Open Journal of Statistics
Vol.4 No.5(2014), Article ID:49084,10 pages
DOI:10.4236/ojs.2014.45039
One-Sample Bayesian Predictive Analyses for an Exponential Non-Homogeneous Poisson Process in Software Reliability
Albert Orwa Akuno, Luke Akong’o Orawo, Ali Salim Islam
Department of Mathematics, Egerton University, Egerton, Kenya
Email: orwaakuno@gmail.com, orawo2000@yahoo.com, asislam54@yahoo.com
Copyright © 2014 by authors and Scientific Research Publishing Inc.
This work is licensed under the Creative Commons Attribution International License (CC BY).

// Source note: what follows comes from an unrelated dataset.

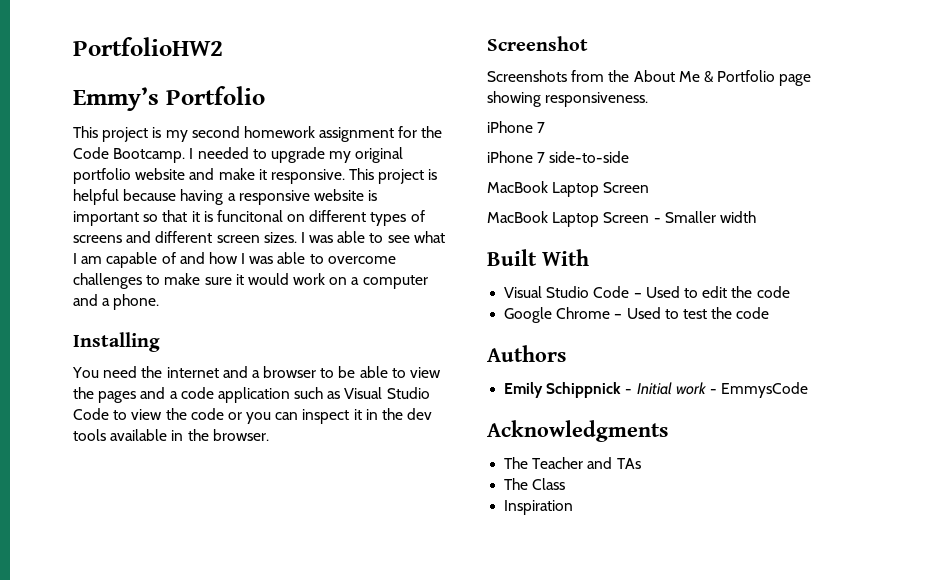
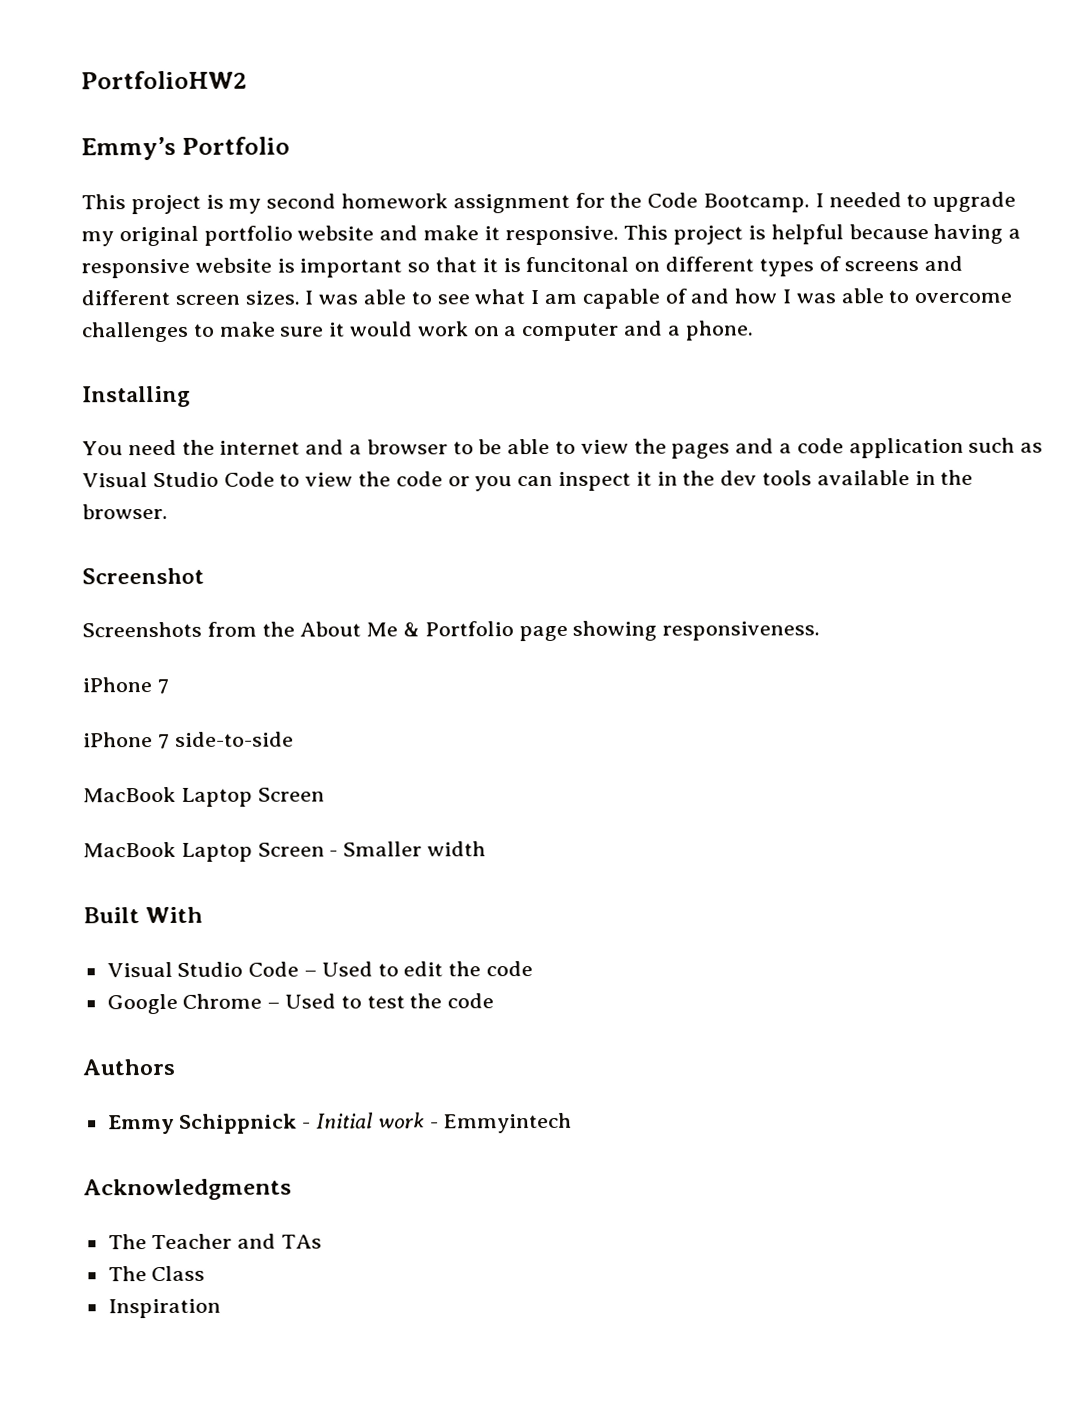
- Emily Schippnick - Initial work - EmmysCode
+ Emmy Schippnick - Initial work - Emmyintech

http://creativecommons.org/licenses/by/4.0/
Received 21 May 2014; revised 28 June 2014; accepted 12 July 2014
Abstract
The Goel-Okumoto software reliability model, also known as the Exponential Nonhomogeneous Poisson Process, is one of the earliest software reliability models to be proposed. From literature, it is evident that most of the study that has been done on the Goel-Okumoto software reliability model is parameter estimation using the MLE method and model fit. It is widely known that predictive analysis is very useful for modifying, debugging and determining when to terminate software development testing process. However, there is a conspicuous absence of literature on both the classical and Bayesian predictive analyses on the model. This paper presents some results about predictive analyses for the Goel-Okumoto software reliability model. Driven by the requirement of highly reliable software used in computers embedded in automotive, mechanical and safety control systems, industrial and quality process control, real-time sensor networks, aircrafts, nuclear reactors among others, we address four issues in single-sample prediction associated closely with software development process. We have adopted Bayesian methods based on non-informative priors to develop explicit solutions to these problems. An example with real data in the form of time between software failures will be used to illustrate the developed methodologies.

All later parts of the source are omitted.